The idea of having a mission in retirement is very big for me.
As I approached my post-career phase of life, I was dogged by the question: What am I going to do with myself?
I knew Nancy and I would continue to be involved in the church and other ministries. Our occasional travel might increase, I surmised. To stay in touch with the community and to be physically active I would learn to play pickle ball. Of course, I wouldn’t miss a beat on my recumbent bike since I’d have an additional two hours every day with no more work commute. But as I added up these commitments, I realized I still had lots of time to invest in something.
The more I probed, the more I focused on requirements for my investment. I needed something robust—a vision that couldn’t be accomplished in a month or a year. It had to be God-sized in scope.
And wherever I landed needed to have an emotional attachment. My mission had to have purpose—it would have to be meaningful to me and help others.

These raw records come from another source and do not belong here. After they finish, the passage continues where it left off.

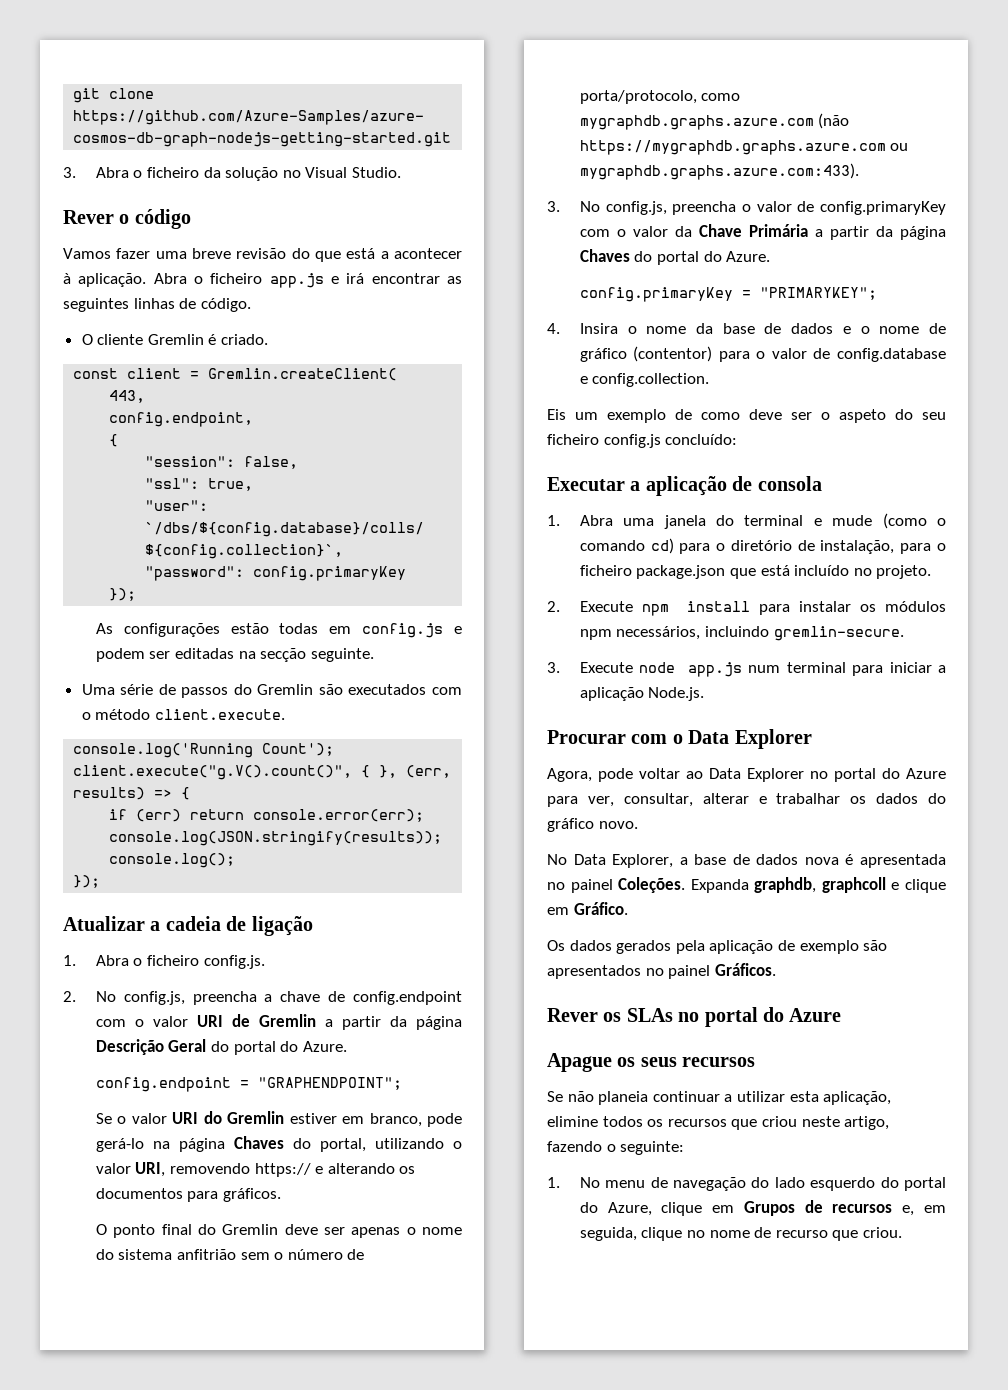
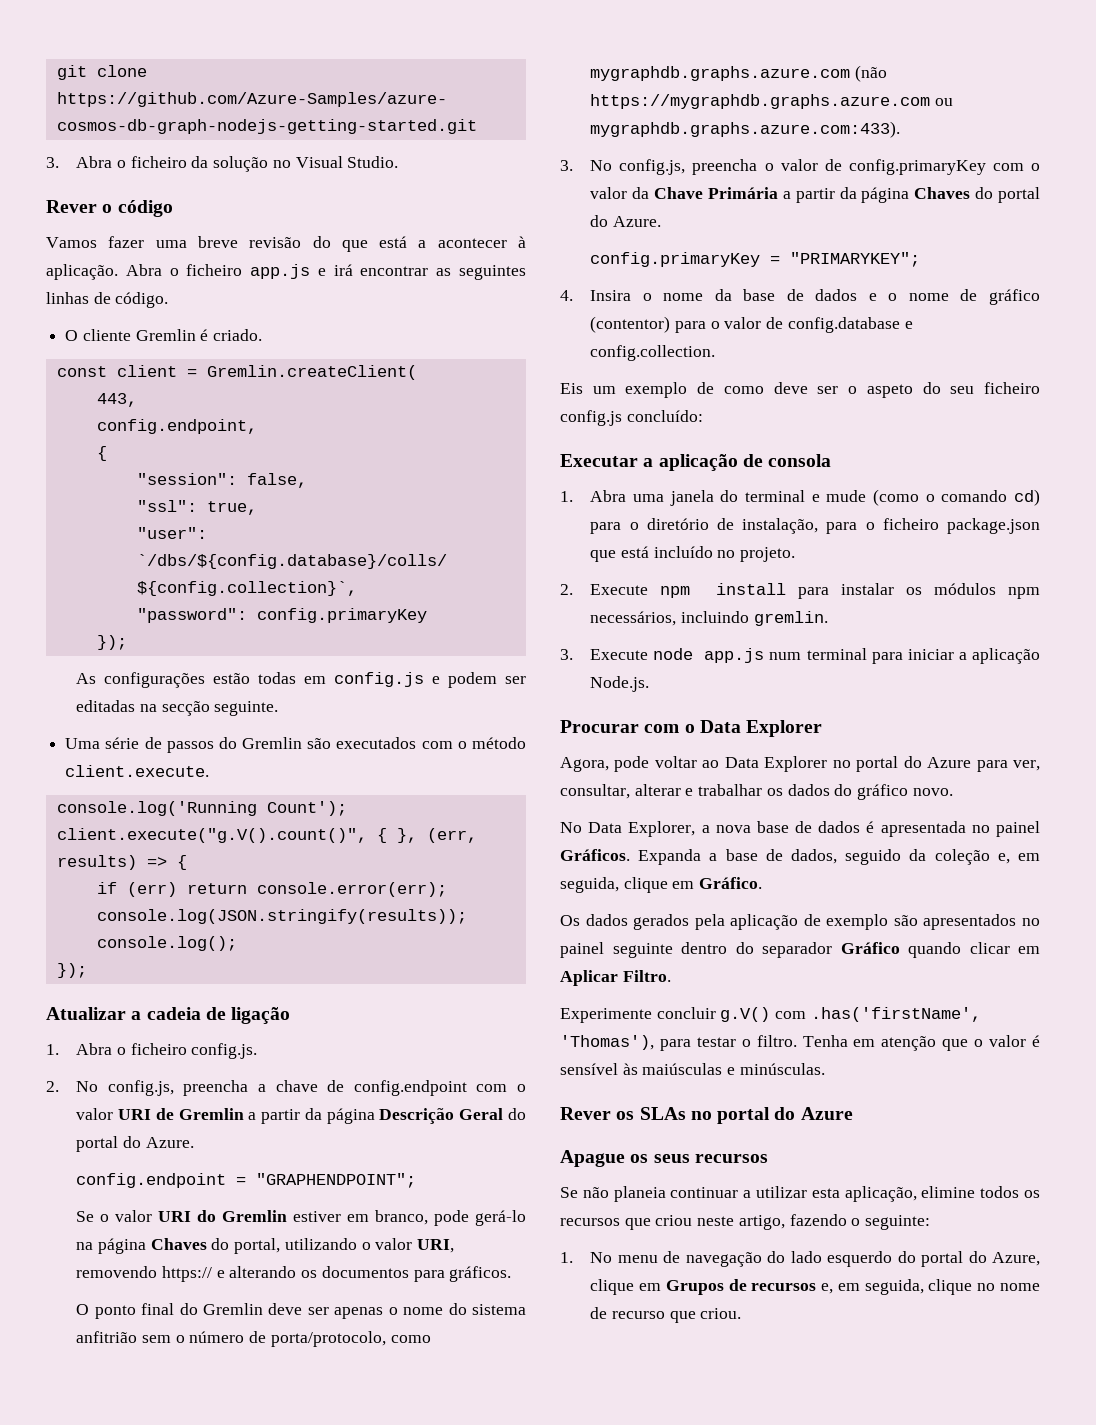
- 2. Execute npm install para instalar os módulos npm necessários, incluindo gremlin-secure.
+ 2. Execute npm install para instalar os módulos npm necessários, incluindo gremlin.
- No Data Explorer, a base de dados nova é apresentada no painel Coleções. Expanda graphdb, graphcoll e clique em Gráfico.
+ No Data Explorer, a nova base de dados é apresentada no painel Gráficos. Expanda a base de dados, seguido da coleção e, em seguida, clique em Gráfico.
- Os dados gerados pela aplicação de exemplo são apresentados no painel Gráficos.
+ Os dados gerados pela aplicação de exemplo são apresentados no painel seguinte dentro do separador Gráfico quando clicar em Aplicar Filtro.
+ Experimente concluir g.V() com .has('firstName', 'Thomas'), para testar o filtro. Tenha em atenção que o valor é sensível às maiúsculas e minúsculas.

One of my favorite verses is Proverbs 19:17. It boosts my motivation. Whoever is kind to the poor lends to the LORD, and he will reward them for what they have done. This verse tells me how God feels about the poor and how he feels about the people who help them.
Return on Investment
Another determining factor for my mission came from Matthew 25, the parable of the talents. Like the master who gave his employees money when he left for a period of time, God entrusts skills, energy, creativity, resources, and influence in me. Even though I am retired, God is still looking for a return on his investment in my life.
I considered building homes for the homeless, serving food to the poor, engaging more deeply in efforts in our local church. Frankly, none of them seemed big enough.
About this time, I attended a conference where Wess Stafford spoke. He was President and CEO of Compassion International at the time. His talk was riveting, and his stories inspiring. Shortly after that I read an article in Christianity Today magazine that reviewed the research by a third party on the outcomes and effectiveness of Compassion’s child development program.
Again, I was impressed. I decided to do my own research about Compassion. The more I got to know about the ministry, the more I decided this matched up with my criteria for purpose and mission. My next step was to see their work in person.
So I took a trip to El Salvador to visit several Compassion child development centers. What I experienced caused my emotional attachment to soar. I saw the kids from pre-school through high school learning appropriate topics in their own cultural context. Since each child development center is implemented under the accountability of a gospel-centered church, I learned that all lessons are taught through the lens of Jesus’ life and teachings. Work ethics as well as treatment of peers, authorities and cultural norms are all viewed through Christ’s example.
I saw teenagers learning skills that could change their economic outcome, too. I realized Compassion works to pull people out of extreme poverty and to give them hope through Jesus. These two things are what make me emotionally attached to Compassion’s work.
The business analyst in me is all about solving problems successfully. I reflected on the tens of thousands of dollars that our church spent to send a team on a short-term mission trip. Sadly, there were no long-term results whatsoever. Contrast this to Compassion’s work through indigenous churches having a profound effect on children living in poverty—and influencing their families and future generations. When I saw this, I knew I had found my calling.
My passion is to share Compassion with pastors in the northeast. The ultimate goal I’ve set for myself is to be responsible for 1,000 kids being sponsored in New England through churches’ presentations of Compassion. This is a God-sized goal.
A God-sized Project
I’m finding the most effective way to connect with pastors is through emails. In order to keep track of my work, I started a spreadsheet of all the churches in New England. I tried for about two weeks and realized this is, indeed, a God-sized project! There are a good 8,000 churches in this area! It just wasn’t possible for me to tackle a project of this scope by myself.
About the same time, another volunteer like myself expressed a passion for online research and spreadsheets. It’s just like God to connect the two of us for a common mission with Compassion. This other volunteer researched and created a spreadsheet that empowers me to send out about 50 emails to pastors each week. It’s like eating an elephant one bite at a time, but over the years I see progress. I’m getting about a 30% response rate. Not all are positive, but a lot of them ask for more information. If I’m faithful to plant seeds, I know God will be faithful to bring in the fruit.
So, every morning I get up and say, “I have a purpose! Let’s go do this!” Sometimes I have to stop feeling sorry about my aches and pains, but I feel very fortunate to have something that really grabs me in my soul, and something I can really contribute towards. This is a privilege in my book.